Evidence for receptor‐mediated calcium entry and refilling of intracellular calcium stores in FRTL‐5 rat thyroid cells

The aim of the present study was to investigate the relationship between agonist‐induced changes in intracellular free Ca 2+ ([Ca 2+ ] j ) and the refilling of intracellular Ca 2+ stores in Fura 2–loaded thyroid FRTL‐5 cells. Stimulating the cells with ATP induced a dose‐dependent increase in ([Ca 2+ ] j ).
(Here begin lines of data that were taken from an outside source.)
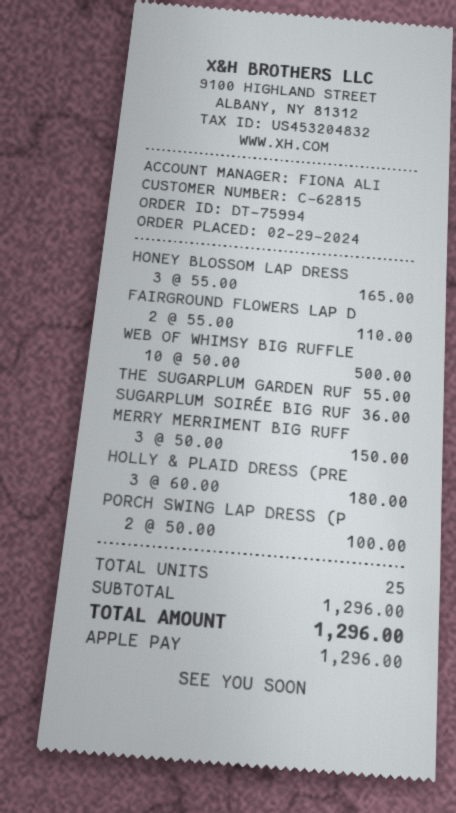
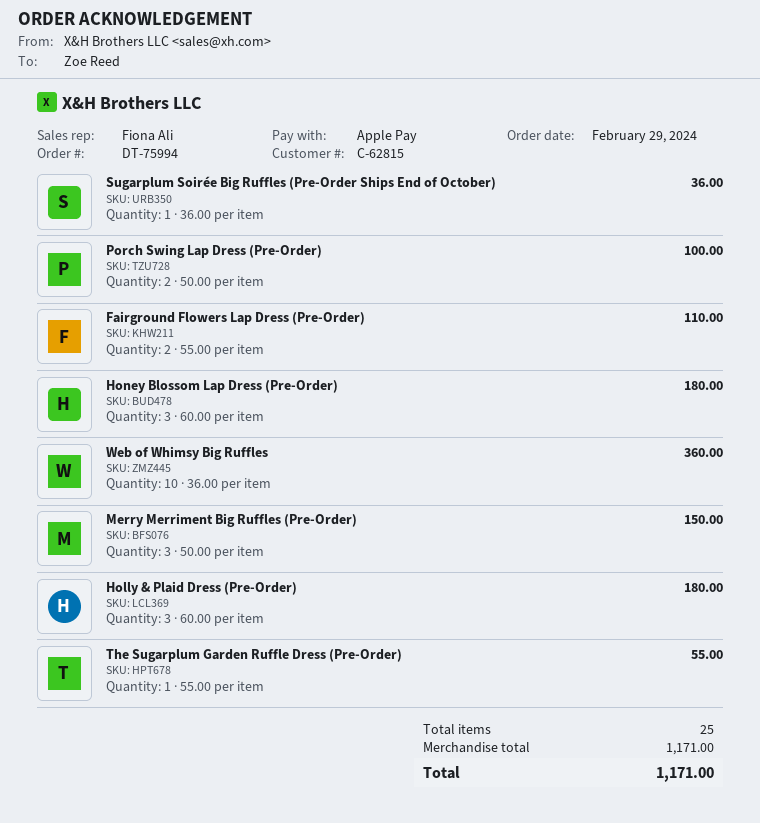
HONEY BLOSSOM LAP DRESS: 3 x 55.00 = 165.00 -> 3 x 60.00 = 180.00
WEB OF WHIMSY BIG RUFFLE: 10 x 50.00 = 500.00 -> 10 x 36.00 = 360.00
subtotal: 1296.00 -> 1171.00
total: 1296.00 -> 1171.00

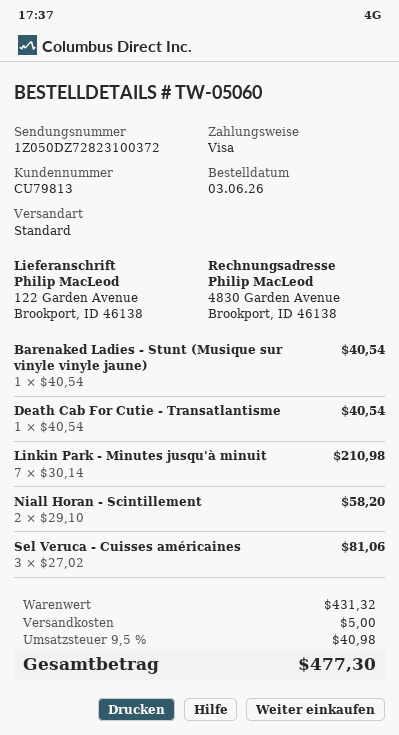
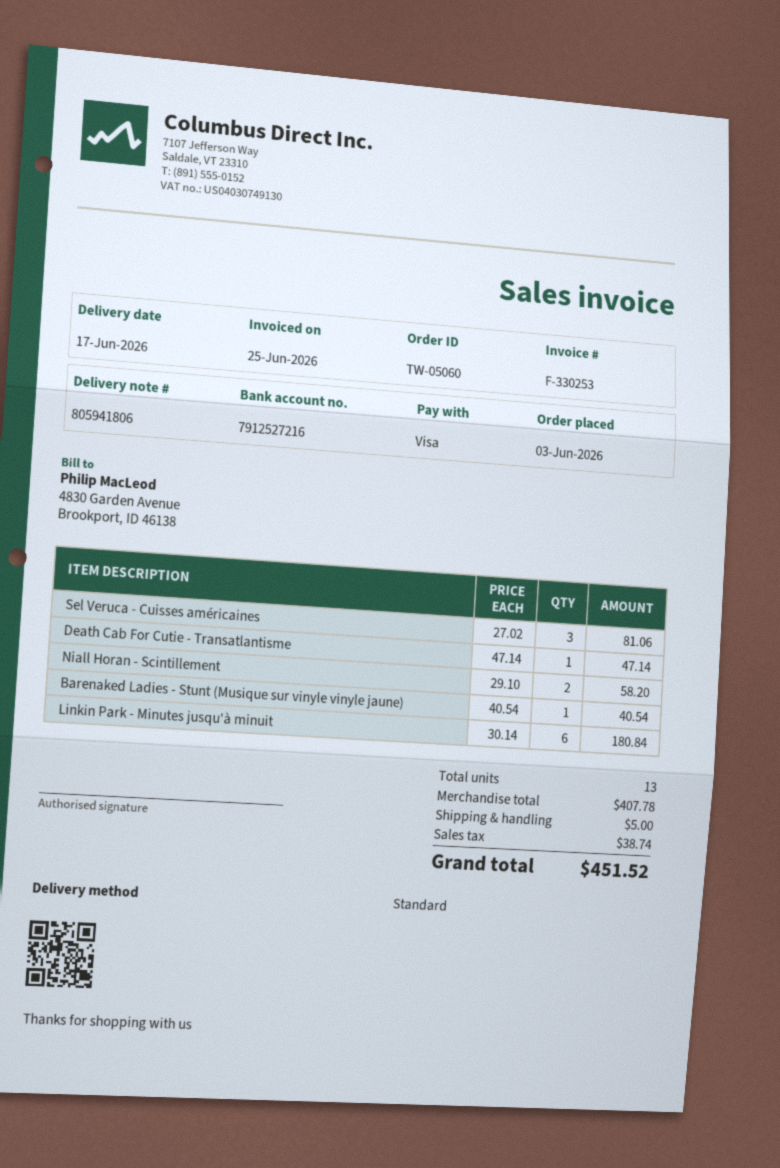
Death Cab For Cutie - Transatlantisme: 1 x 40.54 = 40.54 -> 1 x 47.14 = 47.14
Linkin Park - Minutes jusqu'à minuit: 7 x 30.14 = 210.98 -> 6 x 30.14 = 180.84
subtotal: 431.32 -> 407.78
tax: 40.98 -> 38.74
total: 477.30 -> 451.52

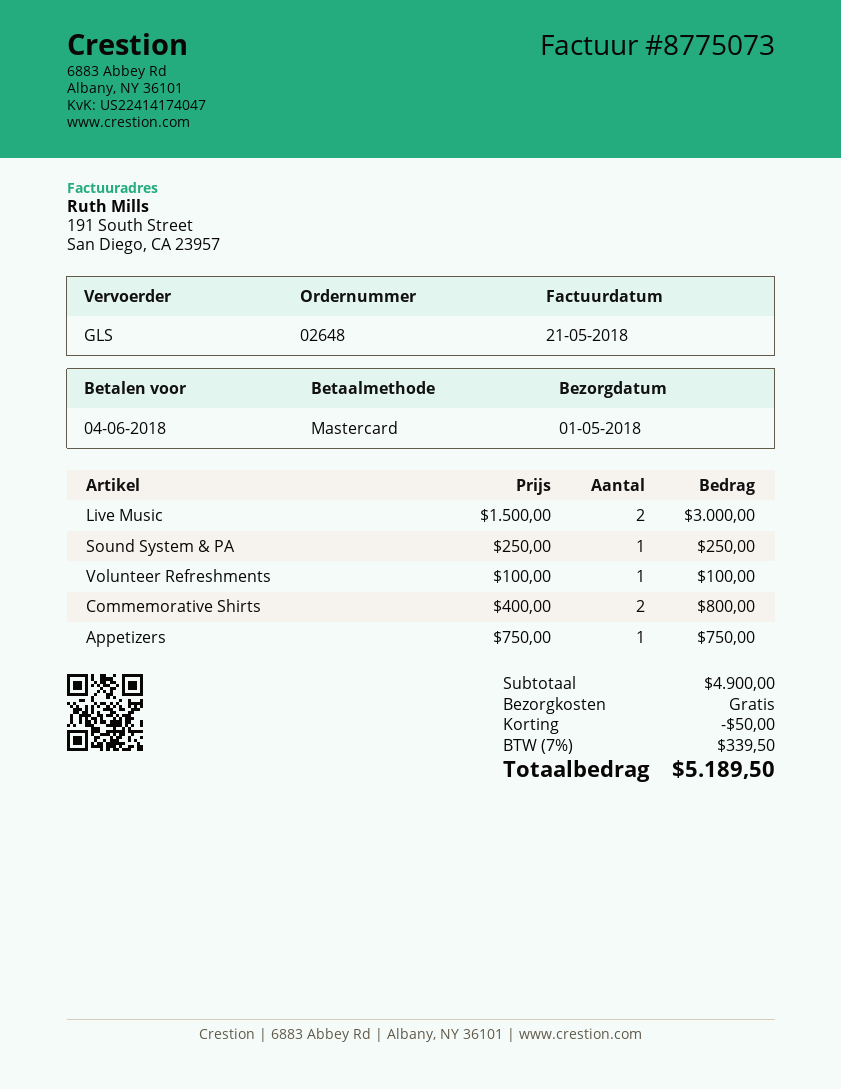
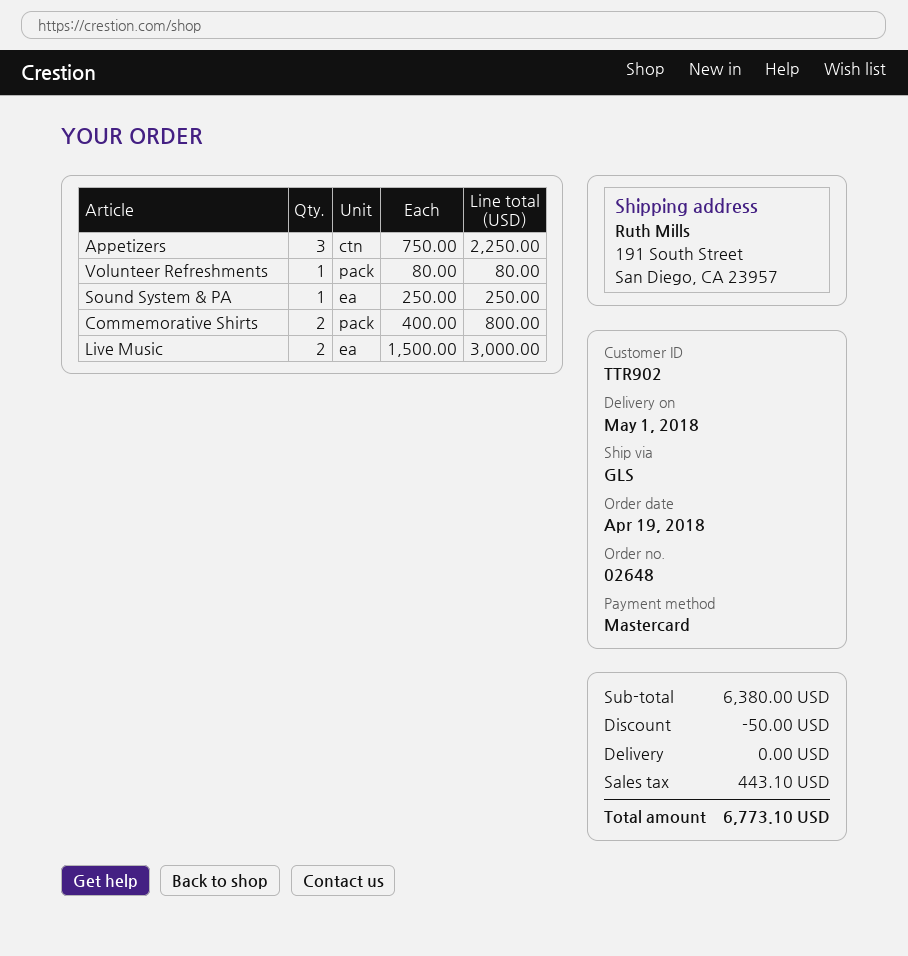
Volunteer Refreshments: 1 x 100.00 = 100.00 -> 1 x 80.00 = 80.00
Appetizers: 1 x 750.00 = 750.00 -> 3 x 750.00 = 2250.00
subtotal: 4900.00 -> 6380.00
tax: 339.50 -> 443.10
total: 5189.50 -> 6773.10

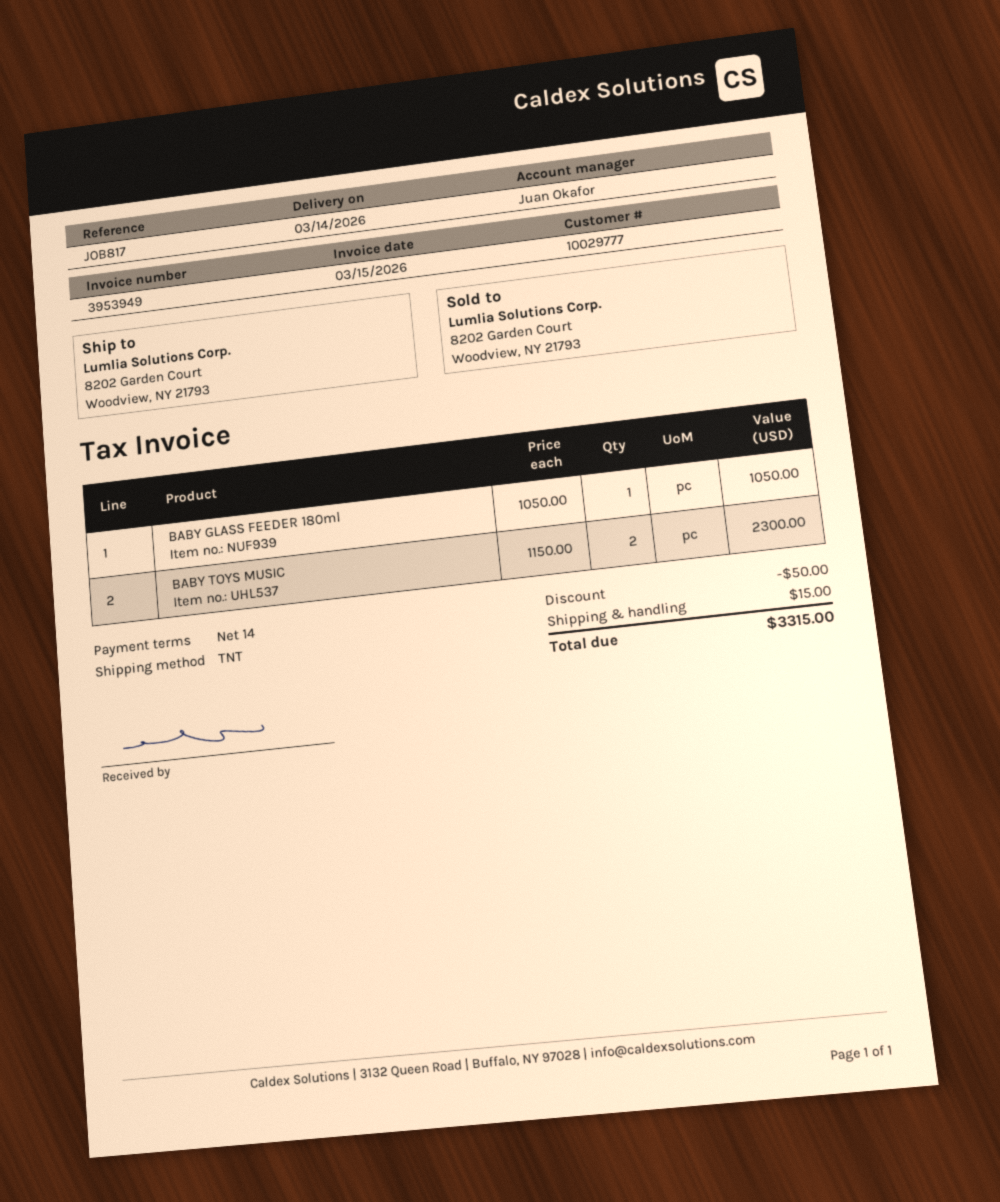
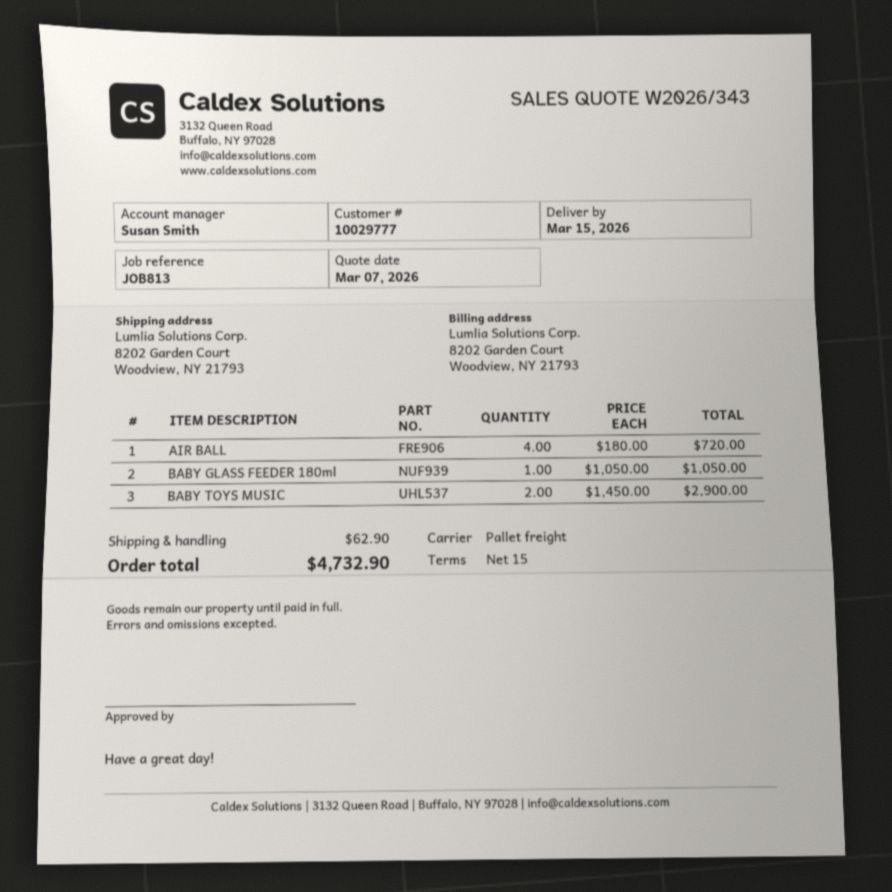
delivery date: 2026-03-14 -> 2026-03-15
payment terms: 14 days -> 15 days
reference: JOB817 -> JOB813
sales rep: Juan Okafor -> Susan Smith
shipping method: TNT -> pallet freight
BABY TOYS MUSIC: 2 x 1150.00 = 2300.00 -> 2 x 1450.00 = 2900.00
AIR BALL: none -> 4 x 180.00 = 720.00
discount: 50.00 -> none
shipping: 15.00 -> 62.90
total: 3315.00 -> 4732.90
The ATP‐induced increase in [Ca 2+ ] j was dependent on both release of sequestered intracellular Ca 2+ as well as influx of extracellular Ca 2+ . Addition of Ni 2+ prior to ATP blunted the component of the ATP‐induced increase in [Ca 2+ ] j dependent on influx of Ca 2+ . In cells stimulated with ATP in a Ca 2+ ‐free buffer, readdition of Ca 2+ induced a rapid increase in [Ca 2+ ] j ; this increase was inhibited by Ni 2+ . In addition, the ATP‐induced influx of 45 Ca 2+ was blocked by Ni 2+ . Stimulating the cells with noradrenaline (NA) also induced release of sequestered Ca 2+ and an influx of extracellular Ca 2+ . When cells were stimulated first with NA, a subsequent addition of ATP induced a blunted increase in [Ca 2+ ] j . If the action of NA was terminated by addition of prazosin, and ATP was then added, the increase in [Ca 2+ ] j was restored to control levels. Addition of Ni 2+ prior to prazosin inhibited the restoration of the ATP response. In the presence of extracellular Mn 2+ , ATP stimulated quenching of Fura 2 fluorescence. The quenching was probably due to influx of Mn 2+ , as it was blocked by Ni 2+ . The results thus suggested that stimulating release of sequestered Ca 2+ in FRTL‐5 cells was followed by influx of extracellular Ca 2+ and rapid refilling of intracellular Ca 2+ stores.